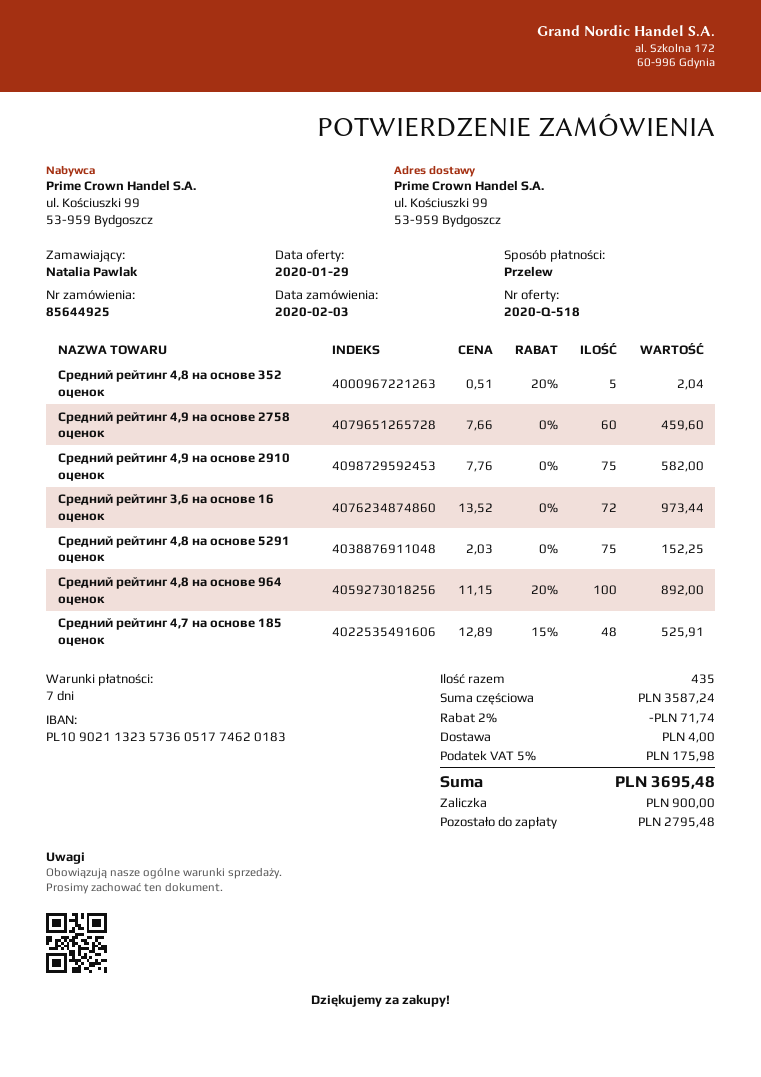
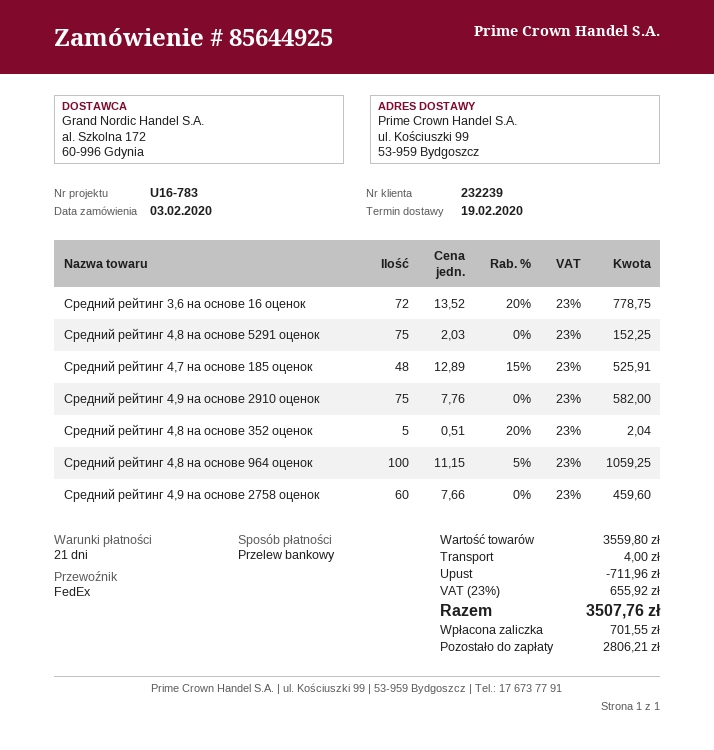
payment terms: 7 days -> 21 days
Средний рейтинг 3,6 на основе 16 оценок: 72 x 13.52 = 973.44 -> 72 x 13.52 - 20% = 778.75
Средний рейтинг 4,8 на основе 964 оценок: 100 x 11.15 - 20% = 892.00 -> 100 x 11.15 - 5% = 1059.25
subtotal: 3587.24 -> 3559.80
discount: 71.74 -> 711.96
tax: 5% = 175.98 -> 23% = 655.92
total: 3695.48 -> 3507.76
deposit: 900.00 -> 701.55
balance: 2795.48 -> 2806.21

---

Each line from the one that contains "tax: 5% = 175.98 -> 23% = 655.92" through the end of the records must be repeated exactly. No other line belongs in the answer.

tax: 5% = 175.98 -> 23% = 655.92
total: 3695.48 -> 3507.76
deposit: 900.00 -> 701.55
balance: 2795.48 -> 2806.21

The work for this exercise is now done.